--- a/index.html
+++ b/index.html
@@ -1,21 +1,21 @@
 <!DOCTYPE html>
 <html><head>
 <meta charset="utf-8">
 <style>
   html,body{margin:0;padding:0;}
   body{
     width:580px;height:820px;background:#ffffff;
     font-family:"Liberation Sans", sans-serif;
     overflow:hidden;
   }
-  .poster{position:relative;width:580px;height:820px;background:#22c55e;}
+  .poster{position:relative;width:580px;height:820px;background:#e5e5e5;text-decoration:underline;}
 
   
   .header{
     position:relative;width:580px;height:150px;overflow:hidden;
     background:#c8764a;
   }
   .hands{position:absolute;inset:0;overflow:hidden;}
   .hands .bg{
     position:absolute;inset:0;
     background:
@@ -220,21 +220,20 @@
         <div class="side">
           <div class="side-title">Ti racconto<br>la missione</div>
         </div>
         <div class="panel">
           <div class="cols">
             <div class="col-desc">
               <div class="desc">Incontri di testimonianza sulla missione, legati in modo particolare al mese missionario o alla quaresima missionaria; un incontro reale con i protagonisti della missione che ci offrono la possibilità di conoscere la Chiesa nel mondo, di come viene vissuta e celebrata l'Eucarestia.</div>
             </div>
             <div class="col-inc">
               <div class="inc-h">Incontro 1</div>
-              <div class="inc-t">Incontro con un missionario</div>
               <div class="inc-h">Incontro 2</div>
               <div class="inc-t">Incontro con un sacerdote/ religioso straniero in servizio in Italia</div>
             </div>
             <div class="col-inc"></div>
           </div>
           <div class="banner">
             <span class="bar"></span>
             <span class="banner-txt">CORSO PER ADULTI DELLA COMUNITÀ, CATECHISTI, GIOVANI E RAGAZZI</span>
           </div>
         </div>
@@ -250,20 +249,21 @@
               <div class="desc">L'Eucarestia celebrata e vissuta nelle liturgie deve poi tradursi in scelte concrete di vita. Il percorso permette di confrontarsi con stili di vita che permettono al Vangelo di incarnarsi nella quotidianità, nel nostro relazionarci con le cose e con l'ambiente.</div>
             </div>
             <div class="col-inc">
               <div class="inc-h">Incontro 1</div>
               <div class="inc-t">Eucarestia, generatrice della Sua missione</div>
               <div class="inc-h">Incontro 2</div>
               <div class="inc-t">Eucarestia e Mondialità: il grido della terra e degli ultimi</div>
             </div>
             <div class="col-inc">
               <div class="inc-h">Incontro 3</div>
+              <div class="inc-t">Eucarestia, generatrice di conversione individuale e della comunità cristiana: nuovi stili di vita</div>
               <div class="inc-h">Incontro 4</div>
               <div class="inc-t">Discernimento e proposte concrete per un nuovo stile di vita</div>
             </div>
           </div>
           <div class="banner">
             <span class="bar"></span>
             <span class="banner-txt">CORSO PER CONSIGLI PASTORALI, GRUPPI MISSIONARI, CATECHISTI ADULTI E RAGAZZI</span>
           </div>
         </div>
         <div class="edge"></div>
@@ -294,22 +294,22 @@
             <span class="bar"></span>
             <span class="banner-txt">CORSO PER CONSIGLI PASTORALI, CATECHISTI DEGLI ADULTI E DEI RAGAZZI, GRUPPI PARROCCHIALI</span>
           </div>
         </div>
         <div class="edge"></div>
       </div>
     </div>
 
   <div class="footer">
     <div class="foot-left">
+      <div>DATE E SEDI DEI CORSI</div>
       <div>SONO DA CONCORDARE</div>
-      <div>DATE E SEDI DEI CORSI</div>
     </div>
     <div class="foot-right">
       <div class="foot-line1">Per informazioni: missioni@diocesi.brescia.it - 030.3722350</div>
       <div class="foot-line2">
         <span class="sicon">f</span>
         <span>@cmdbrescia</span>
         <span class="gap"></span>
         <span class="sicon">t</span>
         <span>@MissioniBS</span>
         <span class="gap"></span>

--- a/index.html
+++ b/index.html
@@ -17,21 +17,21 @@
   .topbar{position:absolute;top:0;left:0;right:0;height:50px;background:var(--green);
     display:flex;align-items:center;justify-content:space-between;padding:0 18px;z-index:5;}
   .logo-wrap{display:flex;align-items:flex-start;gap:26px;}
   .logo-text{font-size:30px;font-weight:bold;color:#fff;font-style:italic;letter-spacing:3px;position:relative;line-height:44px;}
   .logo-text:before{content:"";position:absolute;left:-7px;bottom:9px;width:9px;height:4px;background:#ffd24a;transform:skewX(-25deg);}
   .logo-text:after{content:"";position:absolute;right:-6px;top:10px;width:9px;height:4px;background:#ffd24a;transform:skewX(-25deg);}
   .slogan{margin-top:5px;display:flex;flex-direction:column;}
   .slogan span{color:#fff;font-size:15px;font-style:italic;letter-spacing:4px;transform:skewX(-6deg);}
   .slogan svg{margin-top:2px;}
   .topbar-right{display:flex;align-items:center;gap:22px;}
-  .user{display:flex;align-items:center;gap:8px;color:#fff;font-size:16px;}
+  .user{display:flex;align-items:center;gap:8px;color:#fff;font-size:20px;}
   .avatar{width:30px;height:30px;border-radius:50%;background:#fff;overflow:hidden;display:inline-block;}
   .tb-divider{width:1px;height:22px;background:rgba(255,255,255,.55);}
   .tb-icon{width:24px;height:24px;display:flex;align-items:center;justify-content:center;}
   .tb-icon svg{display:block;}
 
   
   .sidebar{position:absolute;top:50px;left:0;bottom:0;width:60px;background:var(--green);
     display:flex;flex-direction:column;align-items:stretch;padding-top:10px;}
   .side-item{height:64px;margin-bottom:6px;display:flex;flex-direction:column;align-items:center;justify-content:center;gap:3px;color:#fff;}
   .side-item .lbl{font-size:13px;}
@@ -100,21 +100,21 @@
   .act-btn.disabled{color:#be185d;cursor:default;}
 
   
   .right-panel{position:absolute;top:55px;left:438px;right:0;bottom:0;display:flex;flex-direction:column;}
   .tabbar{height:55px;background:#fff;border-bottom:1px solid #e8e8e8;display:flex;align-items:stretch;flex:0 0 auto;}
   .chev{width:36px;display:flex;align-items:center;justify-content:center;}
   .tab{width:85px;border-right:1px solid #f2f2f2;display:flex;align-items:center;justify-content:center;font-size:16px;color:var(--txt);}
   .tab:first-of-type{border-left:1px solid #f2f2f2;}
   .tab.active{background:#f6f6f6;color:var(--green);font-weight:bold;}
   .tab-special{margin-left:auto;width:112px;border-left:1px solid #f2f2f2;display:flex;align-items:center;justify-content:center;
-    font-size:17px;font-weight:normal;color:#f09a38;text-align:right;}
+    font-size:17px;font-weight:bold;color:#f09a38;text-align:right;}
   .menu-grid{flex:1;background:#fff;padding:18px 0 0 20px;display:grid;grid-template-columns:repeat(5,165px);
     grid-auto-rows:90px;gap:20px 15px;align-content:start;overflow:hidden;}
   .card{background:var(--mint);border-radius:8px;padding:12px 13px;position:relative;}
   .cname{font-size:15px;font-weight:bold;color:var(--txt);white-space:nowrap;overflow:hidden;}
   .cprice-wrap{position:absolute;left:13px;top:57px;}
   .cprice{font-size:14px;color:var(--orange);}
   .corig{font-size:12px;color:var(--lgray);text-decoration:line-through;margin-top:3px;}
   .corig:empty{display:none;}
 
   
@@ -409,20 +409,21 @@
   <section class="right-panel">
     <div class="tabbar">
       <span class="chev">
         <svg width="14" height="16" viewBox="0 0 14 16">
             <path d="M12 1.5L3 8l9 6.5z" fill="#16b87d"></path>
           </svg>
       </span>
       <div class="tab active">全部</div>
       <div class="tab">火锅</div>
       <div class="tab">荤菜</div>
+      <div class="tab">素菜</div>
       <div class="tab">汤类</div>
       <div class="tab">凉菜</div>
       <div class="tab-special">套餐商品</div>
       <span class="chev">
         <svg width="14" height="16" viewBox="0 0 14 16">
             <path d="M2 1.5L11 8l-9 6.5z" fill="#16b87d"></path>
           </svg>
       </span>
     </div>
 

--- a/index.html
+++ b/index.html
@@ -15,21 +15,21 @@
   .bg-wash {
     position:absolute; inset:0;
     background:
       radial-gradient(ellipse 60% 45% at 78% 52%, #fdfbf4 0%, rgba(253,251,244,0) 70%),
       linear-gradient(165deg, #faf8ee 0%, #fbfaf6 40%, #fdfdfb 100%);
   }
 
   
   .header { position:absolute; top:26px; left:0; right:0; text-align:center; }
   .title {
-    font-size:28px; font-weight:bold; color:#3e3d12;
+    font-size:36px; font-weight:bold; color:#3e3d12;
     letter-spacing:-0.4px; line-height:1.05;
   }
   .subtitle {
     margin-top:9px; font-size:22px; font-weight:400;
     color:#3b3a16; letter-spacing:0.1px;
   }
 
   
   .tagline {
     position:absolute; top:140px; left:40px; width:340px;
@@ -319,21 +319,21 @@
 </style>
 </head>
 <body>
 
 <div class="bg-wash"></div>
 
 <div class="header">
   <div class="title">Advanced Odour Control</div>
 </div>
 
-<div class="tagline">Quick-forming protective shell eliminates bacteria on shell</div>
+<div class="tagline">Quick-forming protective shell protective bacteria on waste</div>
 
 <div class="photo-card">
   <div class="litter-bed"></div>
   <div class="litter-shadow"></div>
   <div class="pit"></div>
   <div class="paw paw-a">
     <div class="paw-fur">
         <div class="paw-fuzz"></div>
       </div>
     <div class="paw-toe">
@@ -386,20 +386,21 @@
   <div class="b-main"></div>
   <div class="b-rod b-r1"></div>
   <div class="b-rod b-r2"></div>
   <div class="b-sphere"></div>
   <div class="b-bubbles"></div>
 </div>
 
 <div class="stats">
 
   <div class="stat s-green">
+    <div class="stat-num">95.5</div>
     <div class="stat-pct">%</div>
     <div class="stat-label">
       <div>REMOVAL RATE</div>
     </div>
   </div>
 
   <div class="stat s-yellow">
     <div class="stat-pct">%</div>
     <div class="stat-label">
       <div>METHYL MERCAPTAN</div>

== == ==

▸ **Task to complete**:
The word to find is "slogan". Copy every line of the records that holds it.

▸ **Answer to this task**:
   .slogan{margin-top:5px;display:flex;flex-direction:column;}
   .slogan span{color:#fff;font-size:15px;font-style:italic;letter-spacing:4px;transform:skewX(-6deg);}
   .slogan svg{margin-top:2px;}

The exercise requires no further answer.